He straightened up and turned around and Jesse averted her gaze upwards guiltily.

Luc placed his hands on the island in the centre of the kitchen. ‘Two weeks?’

Jesse swallowed. ‘Just in case of any unforeseen eventualities.’

‘What kind of eventualities, Jesse?’

Jesse’s insides felt funny again at hearing him say her name. In a rush she said, ‘Like a storm, or something out of our control, extending our stay longer than I’d planned.’

Luc turned away again with a muttered curse. He started taking things out of the fridge and cupboards, laying them out on the counter.

A little redundantly Jesse asked, ‘What are you doing?’

‘Making myself something to eat—as if it wasn’t glaringly obvious.’

His sarcasm bounced off Jesse. She was more than surprised to see how dextrous he was at whipping up a delicious-looking sandwich in minutes. He pulled a bottle of water from the fridge, and then after a second reached in again and took out a chilled bottle of wine. With an economy of movement he pulled the cork from the bottle with a corkscrew, and then put the water under his arm and the wine and sandwich in respective hands.

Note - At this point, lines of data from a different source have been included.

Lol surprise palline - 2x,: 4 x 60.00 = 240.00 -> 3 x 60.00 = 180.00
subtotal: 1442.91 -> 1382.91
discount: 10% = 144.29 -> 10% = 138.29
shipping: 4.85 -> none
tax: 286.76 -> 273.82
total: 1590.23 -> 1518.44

He completely ignored Jesse and made his way back out of the kitchen and up the stairs to the bedrooms.

Jesse followed him and asked, ‘Where are you going?’

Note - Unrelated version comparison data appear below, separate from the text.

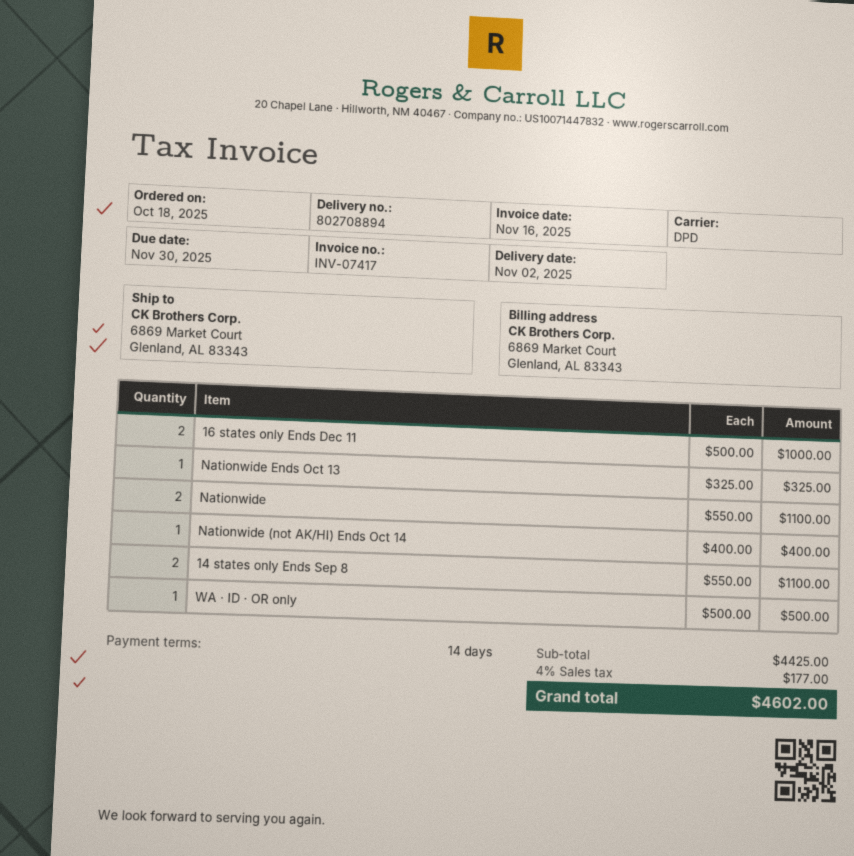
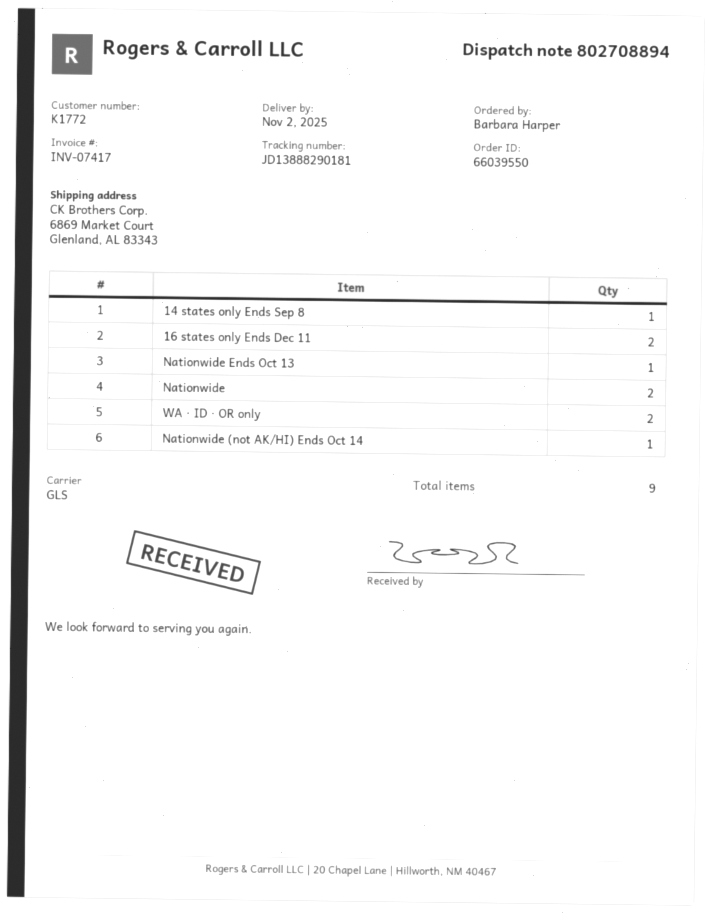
shipping method: DPD -> GLS
14 states only Ends Sep 8: 2 -> 1
WA · ID · OR only: 1 -> 2

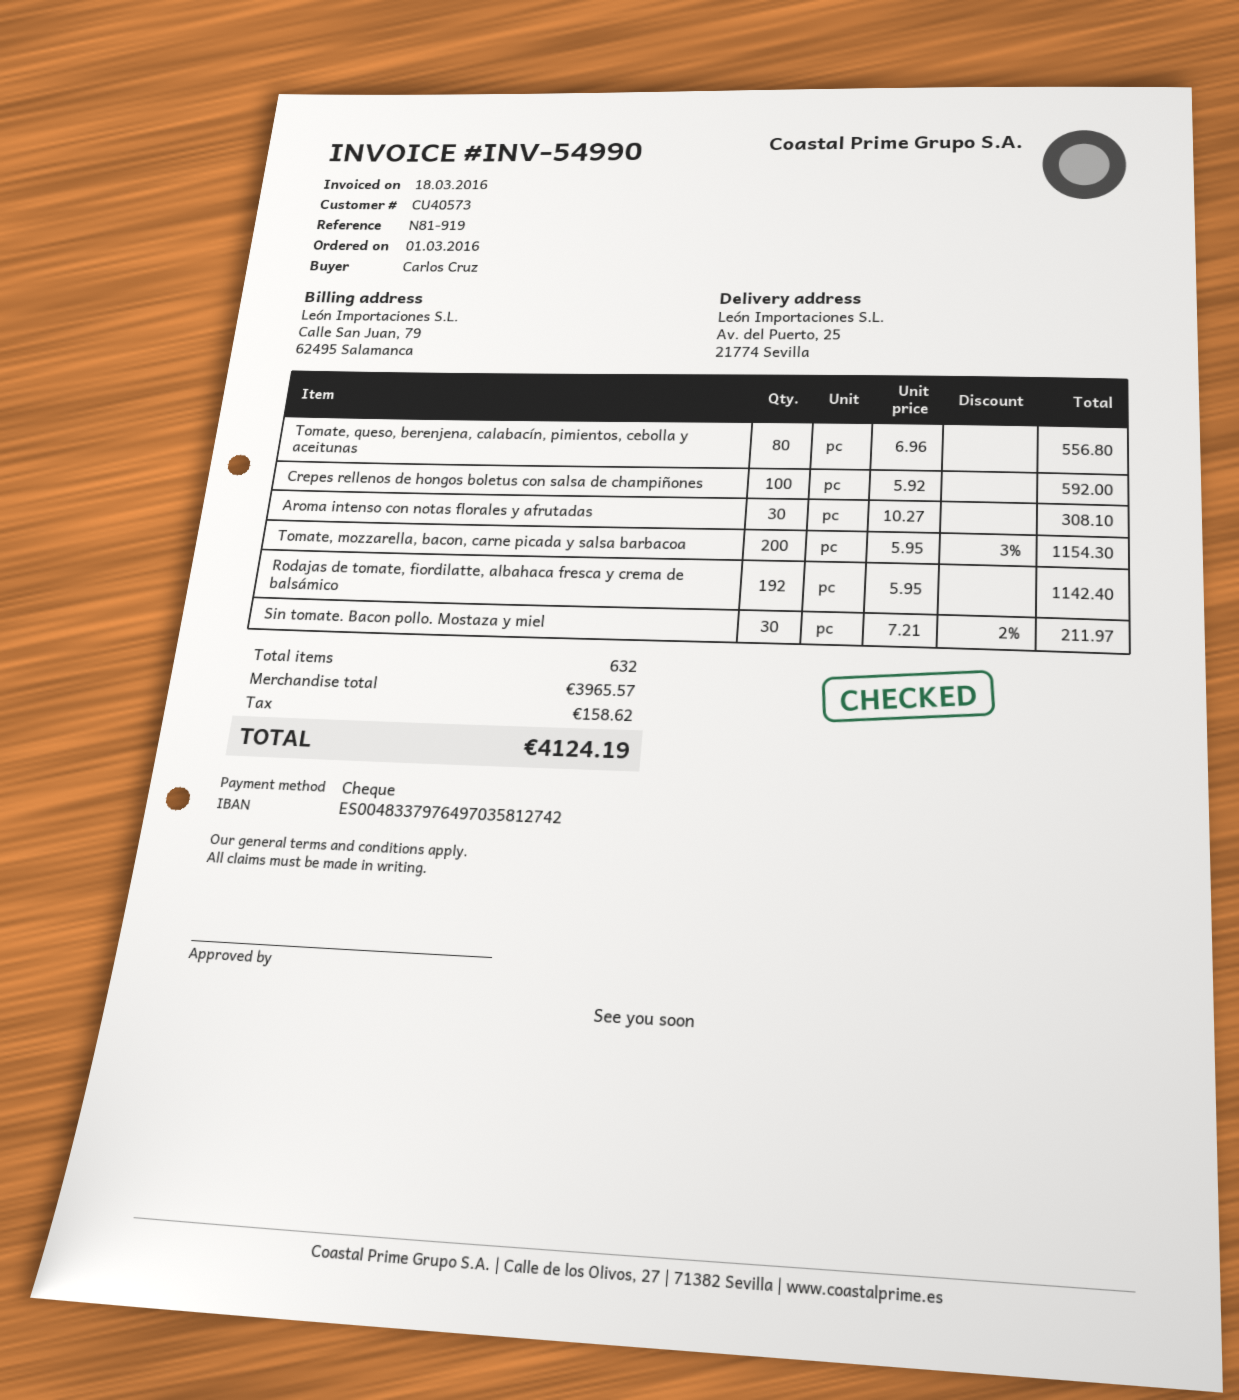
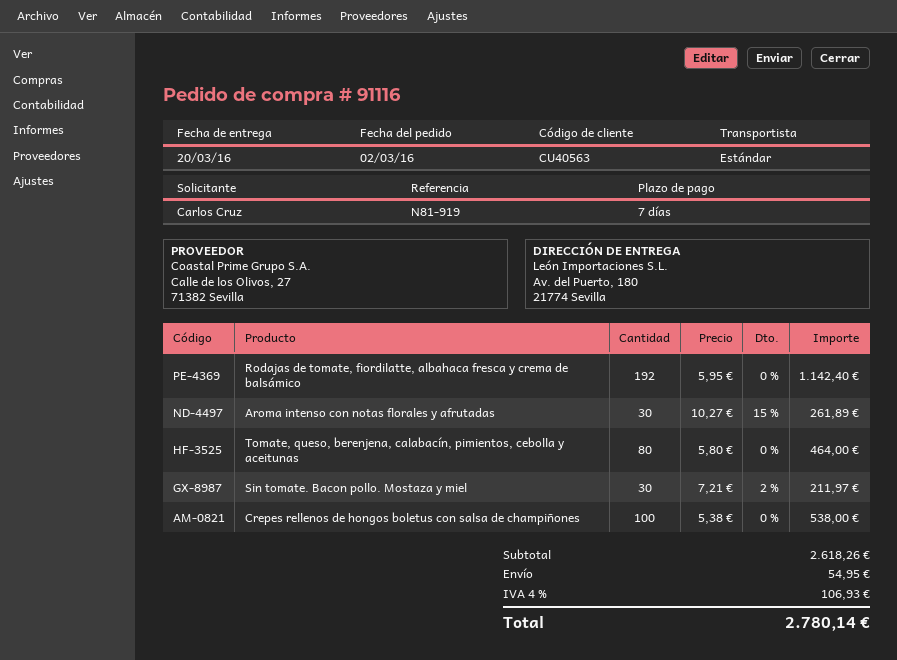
order date: 2016-03-01 -> 2016-03-02
customer number: CU40573 -> CU40563
ship to: Av. del Puerto, 25, 21774 Sevilla -> Av. del Puerto, 180, 21774 Sevilla
Tomate, queso, berenjena, calabacín, pimientos, cebolla y aceitunas: 80 x 6.96 = 556.80 -> 80 x 5.80 = 464.00
Crepes rellenos de hongos boletus con salsa de champiñones: 100 x 5.92 = 592.00 -> 100 x 5.38 = 538.00
Aroma intenso con notas florales y afrutadas: 30 x 10.27 = 308.10 -> 30 x 10.27 - 15% = 261.89
Tomate, mozzarella, bacon, carne picada y salsa barbacoa: 200 x 5.95 - 3% = 1154.30 -> none
subtotal: 3965.57 -> 2618.26
shipping: none -> 54.95
tax: 158.62 -> 106.93
total: 4124.19 -> 2780.14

Luc stopped at the top of the stairs and sighed. He turned around. ‘I’m going to my room to eat and drink and get away from you—which seems to be about the only thing I can do at the moment.’

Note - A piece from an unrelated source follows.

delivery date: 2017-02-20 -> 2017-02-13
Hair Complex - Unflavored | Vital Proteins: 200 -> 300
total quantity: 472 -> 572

Jesse saw one very large hand clamped around the wine bottle and her throat felt dry. ‘Don’t you need a glass?’

‘No,’ came the curt reply, ‘I don’t need a glass.’

And with that he turned and disappeared. A couple of seconds later she winced as she heard the slamming of a door.

Jesse turned around and sank down onto the bottom stair. The enormity of everything that had happened hit her then, and she lifted a hand to her head. It was trembling from the adrenalin. The main front door was still open, and she looked out blankly at the benignly beautiful view.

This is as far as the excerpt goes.